Son muchas las cosas que echo de menos de República Dominicana, mi país de origen. Mi hija Génesis, mi madre, hermanos y hermanas, mi abuelita Ana, siempre tan amable y buena; primos/as, amigos/as, colegas… etc.

Extraño a Santo Domingo. Su alegría, su gente, su música, el Mar Caribe y su malecón, la Zona Colonial, entre otras tantas cosas que a veces me hacen sentir cómo pesa la distancia y cómo me sentiría si en un abrir y cerrar de ojos pudiera estar nuevamente allí y disfrutar de lo mío.

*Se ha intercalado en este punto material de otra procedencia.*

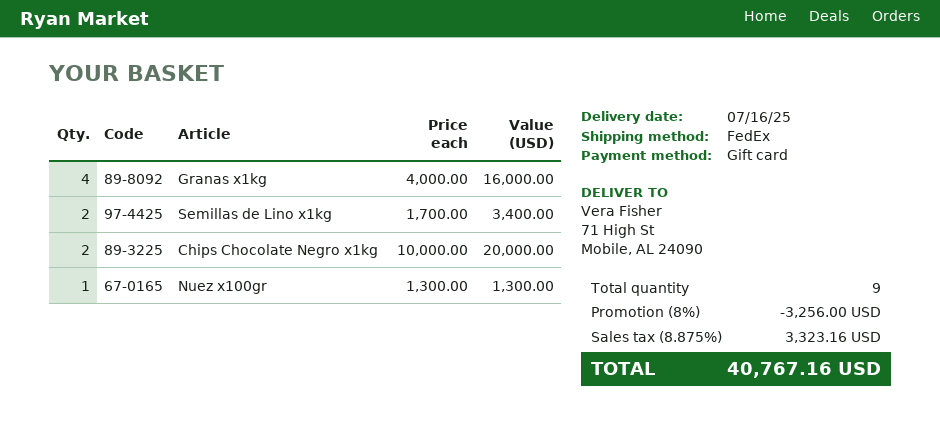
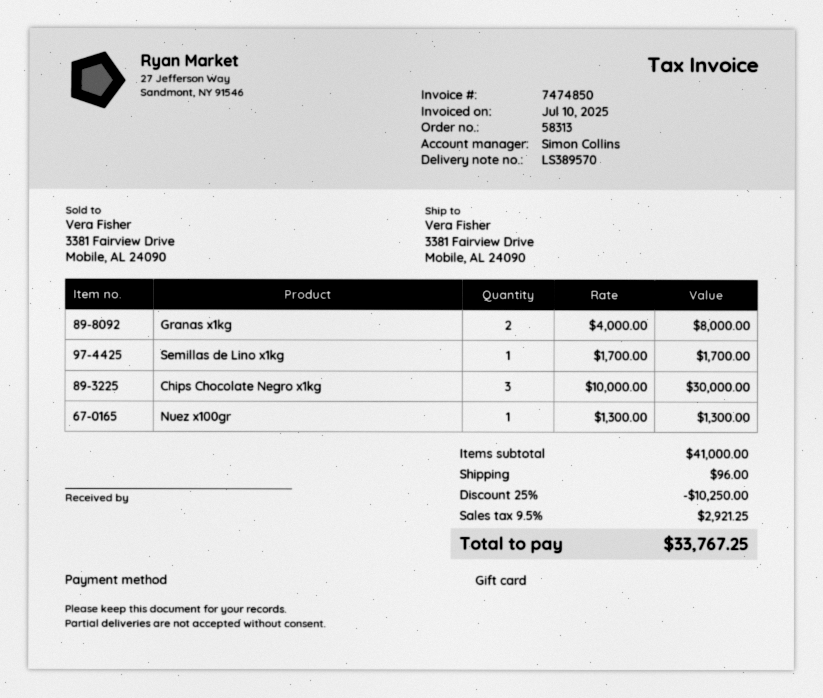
ship to: 71 High St, Mobile, AL 24090 -> 3381 Fairview Drive, Mobile, AL 24090
Granas x1kg: 4 x 4000.00 = 16000.00 -> 2 x 4000.00 = 8000.00
Semillas de Lino x1kg: 2 x 1700.00 = 3400.00 -> 1 x 1700.00 = 1700.00
Chips Chocolate Negro x1kg: 2 x 10000.00 = 20000.00 -> 3 x 10000.00 = 30000.00
discount: 8% = 3256.00 -> 25% = 10250.00
shipping: none -> 96.00
tax: 8.875% = 3323.16 -> 9.5% = 2921.25
total: 40767.16 -> 33767.25

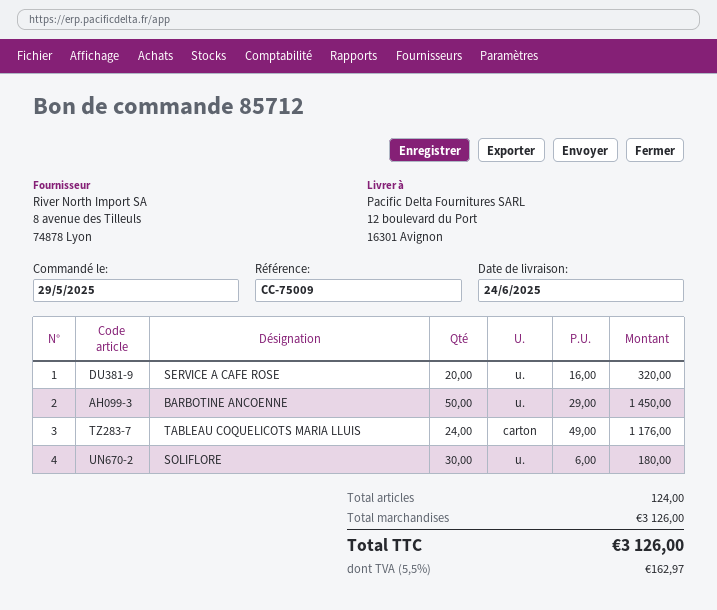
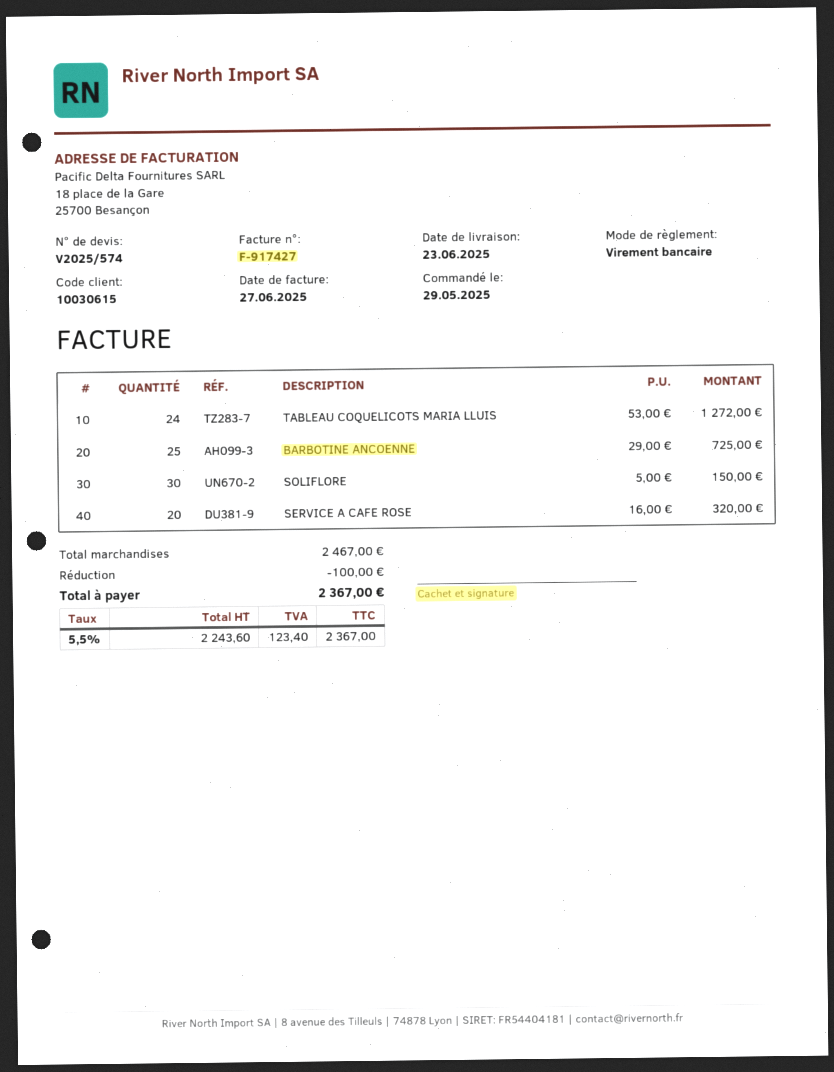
delivery date: 2025-06-24 -> 2025-06-23
BARBOTINE ANCOENNE: 50 x 29.00 = 1450.00 -> 25 x 29.00 = 725.00
TABLEAU COQUELICOTS MARIA LLUIS: 24 x 49.00 = 1176.00 -> 24 x 53.00 = 1272.00
SOLIFLORE: 30 x 6.00 = 180.00 -> 30 x 5.00 = 150.00
subtotal: 3126.00 -> 2467.00
discount: none -> 100.00
tax: 5.5% = 162.97 -> 5.5% = 123.40
total: 3126.00 -> 2367.00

Hay ocasiones especiales como este asueto de Semana Santa en que también añoro salir a cubrir las incidencias noticiosas o simplemente redactar un reportaje sobre esta época.

Al leer algunos comentarios de mis amigos en la red social Facebook me doy cuenta de la nostalgia y la anoranza de algunas cosas, como por ejemplo: las habichuelas con dulce tan rica que hace mi madre.

Uh!!! Las habichuelas con dulce. No hay un viernes de Cuaresma, y en especial el Viernes Santos, en que los dominicanos se resistan a dejar pasar de largo sin realizar este postre que tanto nos identifica.

Las habichuelas con dulce son parte del folclor dominicano. Es costumbre nuestra también consumirla el Miércoles de Ceniza. ¡¡El fin!! No hay un hogar en República Dominicana donde en la Semana Santa no se haga este rico postre que deleita el paladar de la familia y que nos encanta compartir con nuestros/as vecinos/as y amigos/as.